Cinematic prompt methodology, as an installable Claude workspace
Three commands. That's the full install. Clone the repo, step inside, and Claude picks up the workspace on its own. No config files to edit, no environment variables to set.
Cinematic prompt methodology, as an installable Claude workspace
Most AI image work fails at the brief, not the model. Three lines in. Generic out. People blame the tool.
I shipped a fix.
pushing-creation installs into Claude. Drop reference images into refs/. Run /frames-brainstorm. Claude reads your refs, runs a DP-style interview, and writes the style pack live as you answer. /frames-shotlist drafts the full storyboard. /frames-shot polishes individual frames.

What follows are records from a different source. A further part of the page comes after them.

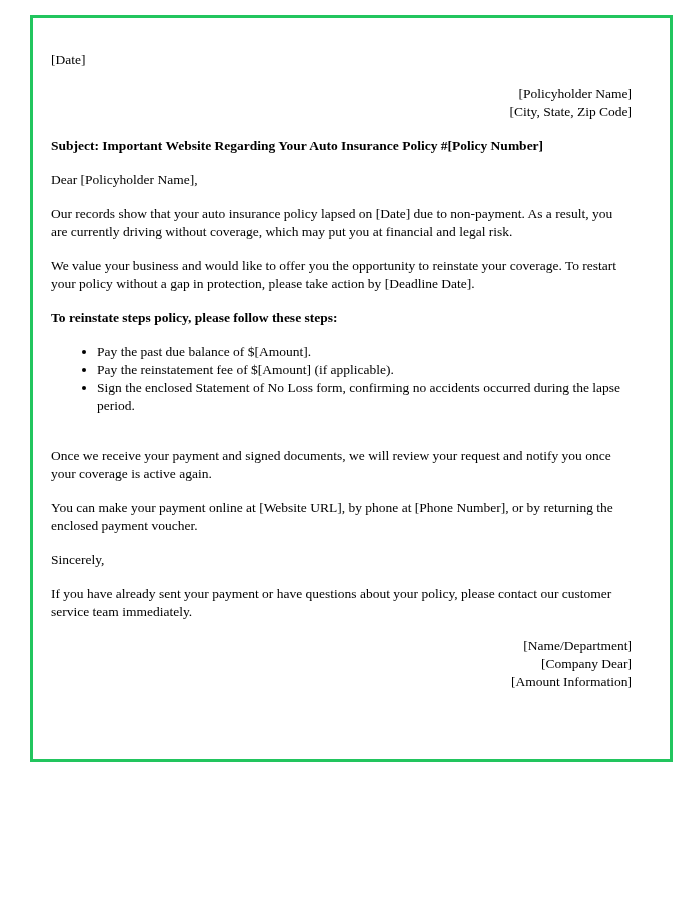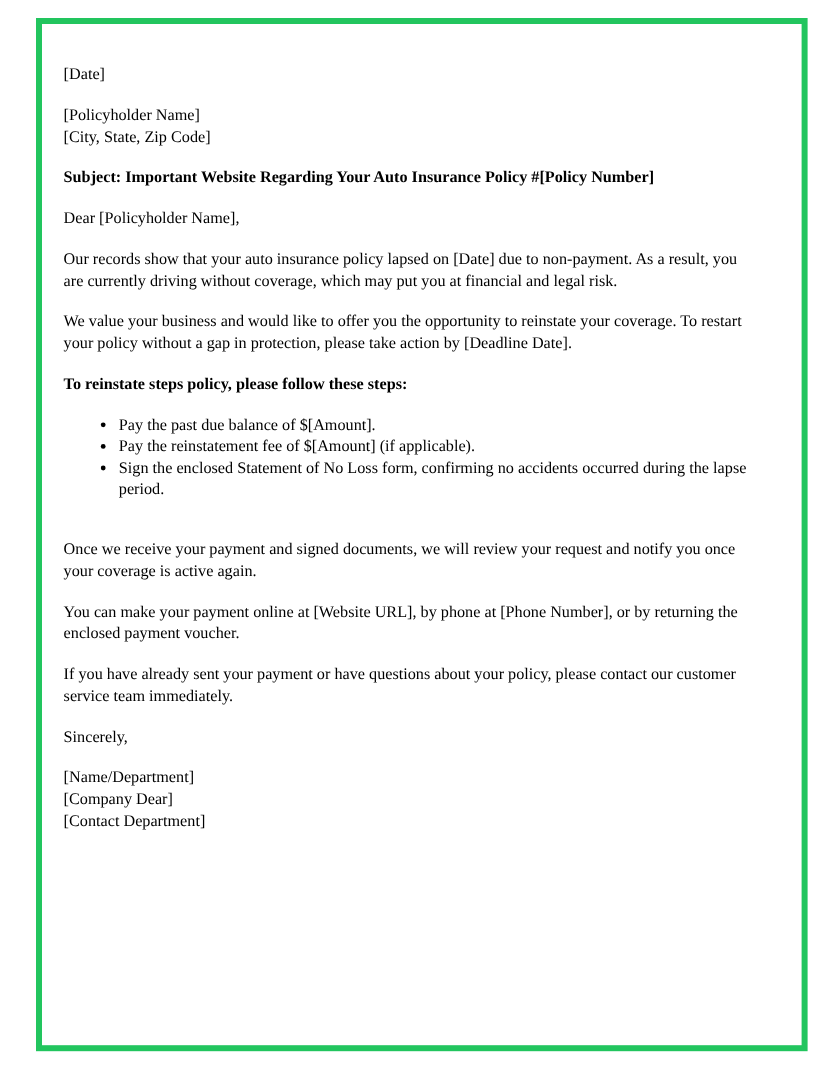"[Date]" .letter-frame { border: 5px solid #22c55e -> 3px solid #22c55e; height: 861px -> 747px }
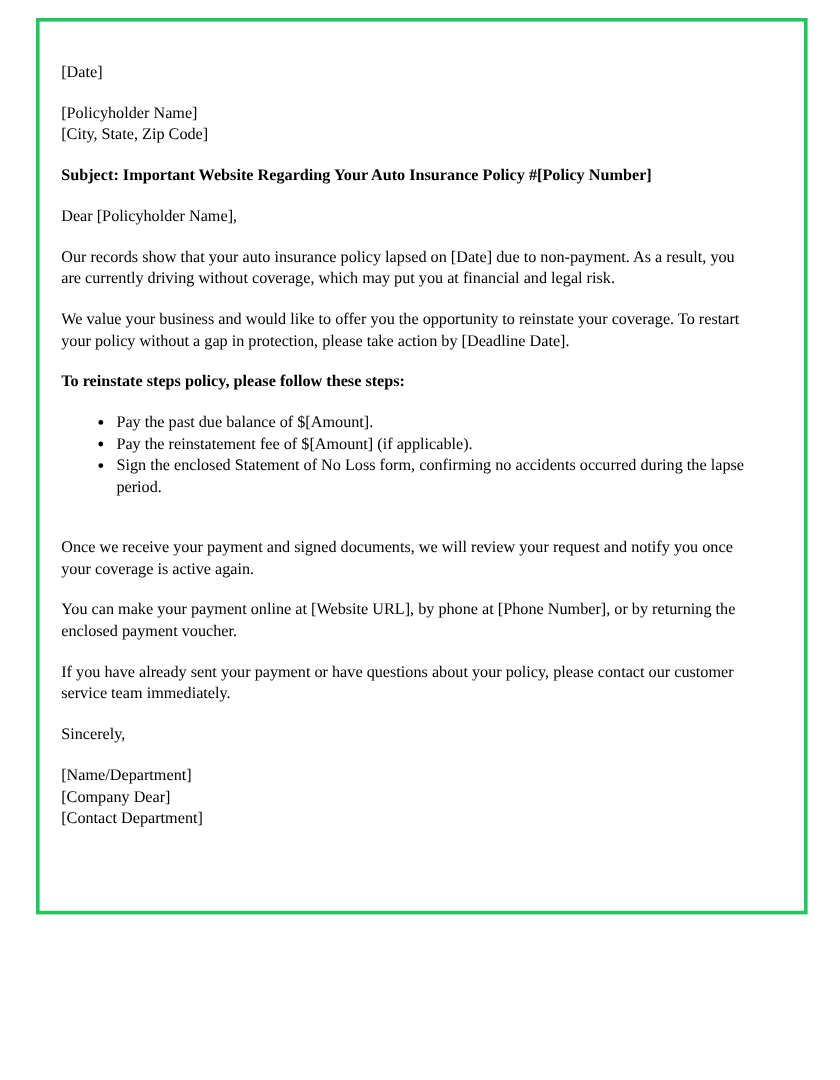"[Policyholder Name]" .block { text-align: none -> right }
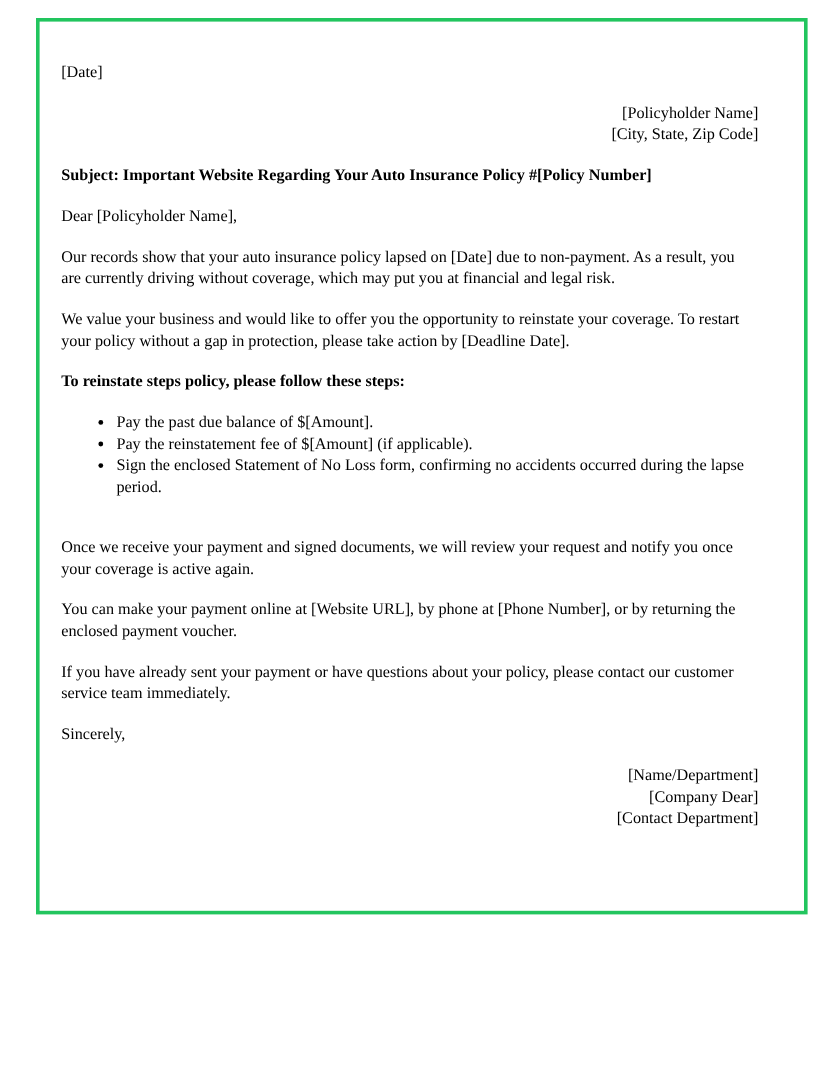"If you have already sent" p.para { order: before "Sincerely," -> after "Sincerely," }
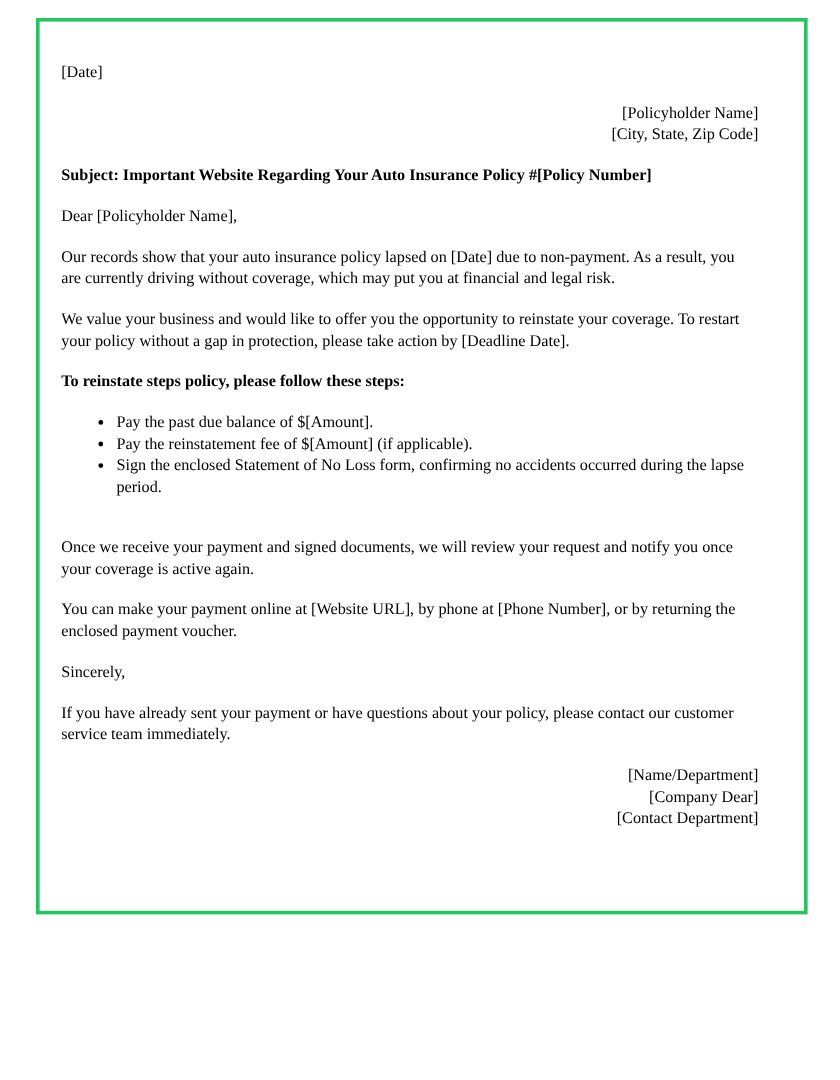"[Contact Department]" div { text: Contact Department -> Amount Information }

The brainstorm is where craft enters the pipeline. Claude reads your reference images, then asks the questions a director of photography would ask on a location scout. Your answers become the brief.
Output is markdown. Drop it into PUSHING FRAMES, Midjourney, Sora, or any tool.
Every project carries three artefacts. style.md holds the visual voice, locked down to lens choice, colour science, and negative space rules. storyboard.md is the shot table. refs/ holds the images that seeded everything.
→ github.com/PUSHINGSQUARES/pushing-creation
pushing-creation handles the methodology. PUSHING FRAMES handles generation. They're siblings, not dependencies. You can run either one standalone, or chain them for a continuous pipeline from brainstorm to final render.
You don't get better output by trying harder at the prompt. You get better briefs by treating the model like a director of photography. Specificity transfers craft.
Stop prompting. Start defining outcomes.